Enhancing the photoluminescence of surface anchored metal–organic frameworks: mixed linkers and efficient acceptors
Oldenburg, M. / Turshatov, A. / Busko, D. / Jakoby, M. / Haldar, R. / Chen, K. / Emandi, G. / Senge, M.O. / Wöll, C. / Hodgkiss, J.M. / Richardsae, B.S. / Howard, I.A. (2018)
Phys. Chem. Chem. Phys., 2018,20, 11564-11576, DOI: 10.1039/C7CP08452H
- Date: Januar 2018
We present two approaches to enhance the photoluminescence quantum yield (PLQY) of surface-anchored metal–organic frameworks (SURMOFs). In the first approach we fabricate SURMOFs from a mix of an emissive linker with an optically-inert linker of equivalent length, diluting the emissive linker while maintaining the SURMOF structure.
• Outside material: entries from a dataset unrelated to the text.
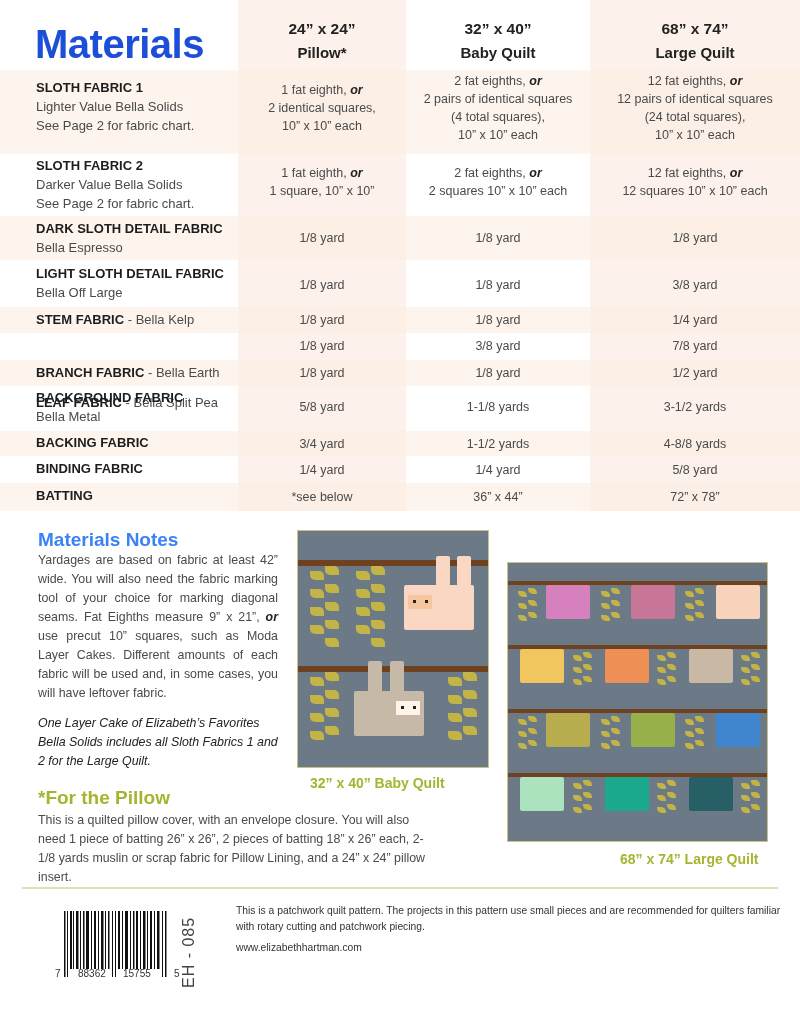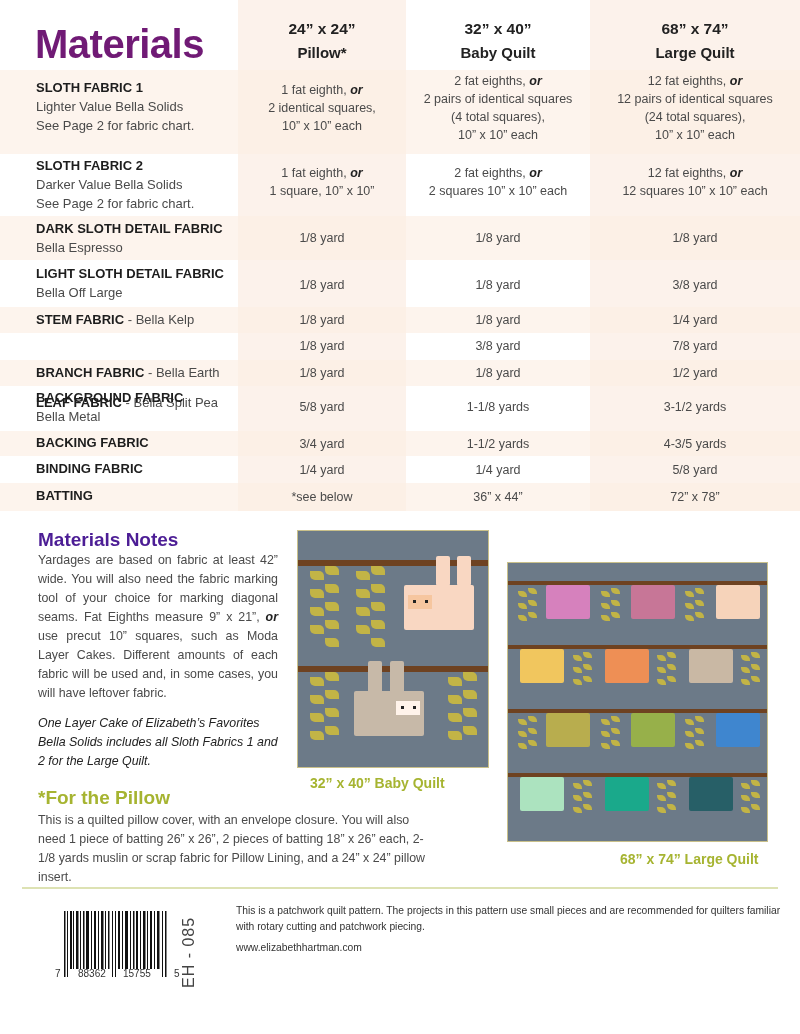"Materials" .title { color: #701a75 -> #1d4ed8 }
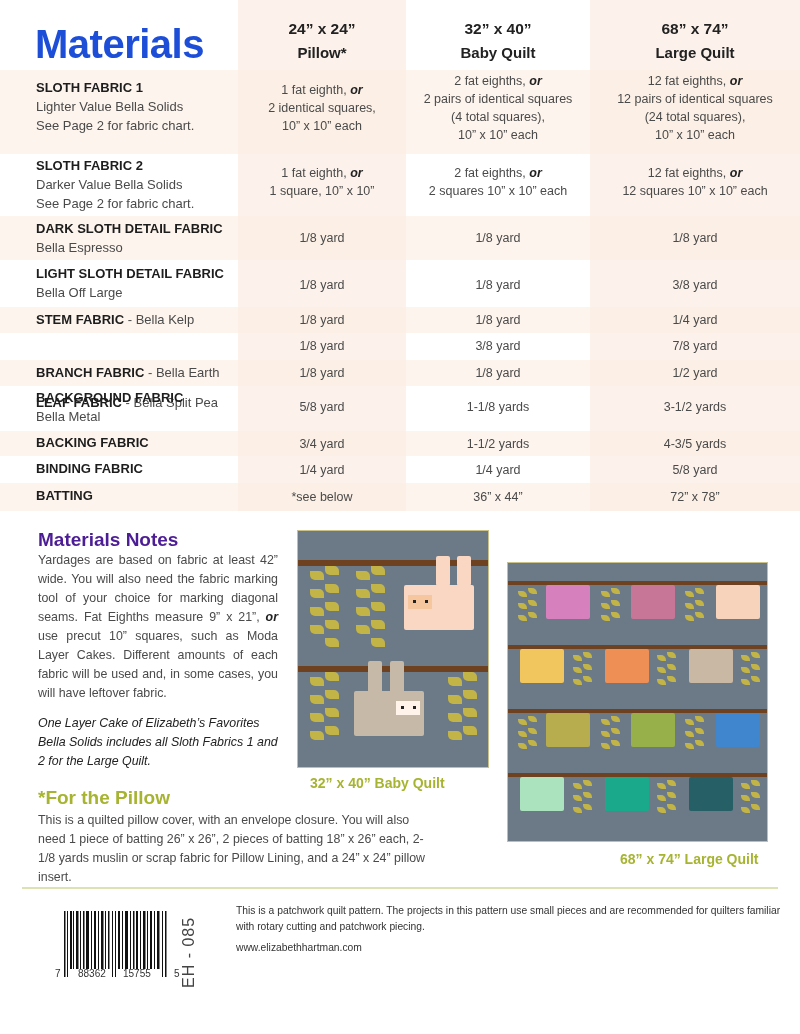"4-3/5 yards" div.cell { text: 4-3/5 -> 4-8/8 }
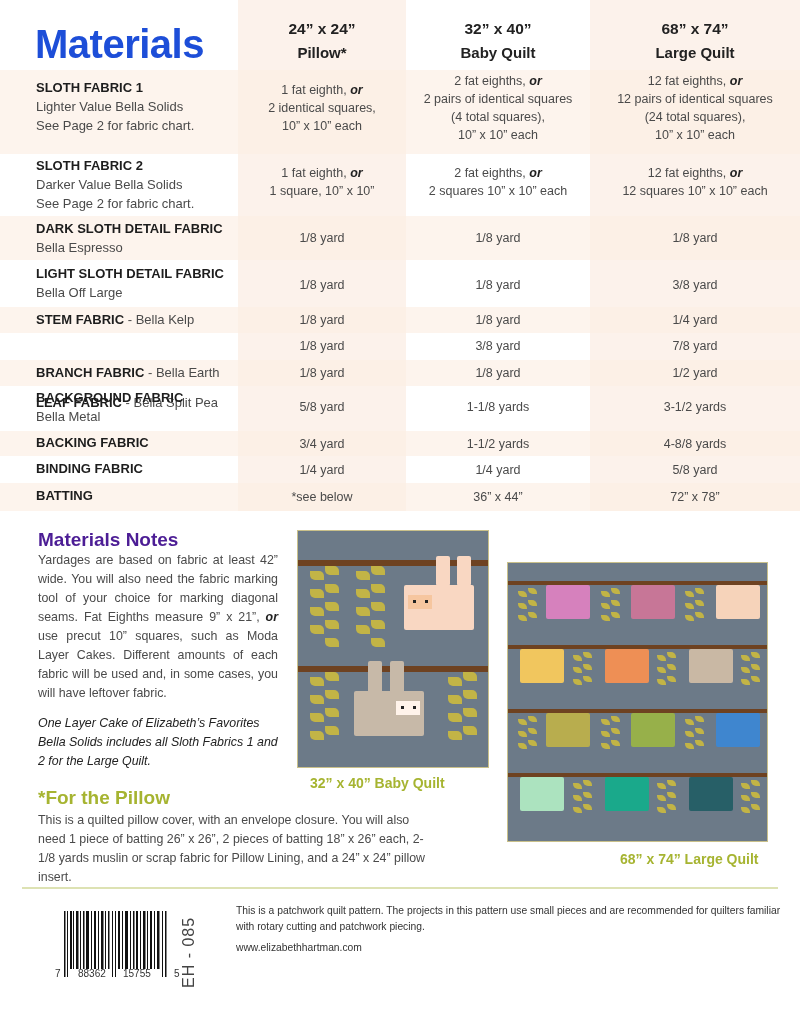"Materials Notes" .notes-title { color: #4c1d95 -> #3b82f6 }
This approach enhances the internal PLQY. However, the increase in internal PLQY is achieved at the expense of a drastic reduction in optical absorption, thus the external PLQY remains low. To overcome this limitation, a second approach is explored wherein energy-accepting guest chromophores are infiltrated into the framework of the active linker. At the correct acceptor concentration, an internal PLQY of 52% – three times higher than the previous approach – is achieved. Additionally, the absorption remains strong leading to an external PLQY of 8%, an order of magnitude better than the previous approach. Using this strategy, we demonstrate that SURMOFs can achieve PLQYs similar to their precursor chromophores in solution. This is of relevance to SURMOFs as emitter layers in general, and we examine the optimized emitter layer as part of a photon upconversion (UC) SURMOF heterostructure. Surprisingly, the same PLQY is not observed after triplet–triplet annihilation in the UC heterostructure as after its normal photoexcitation (although the UC layers exhibit low thresholds consistent with those reported in our previous work). We discuss the potential bottlenecks in energy transport that could lead to this unexpected reduction in PLQY after excitation via triplet–triplet annihilation, and how future design of SURMOF UC multilayers could overcome these limitations.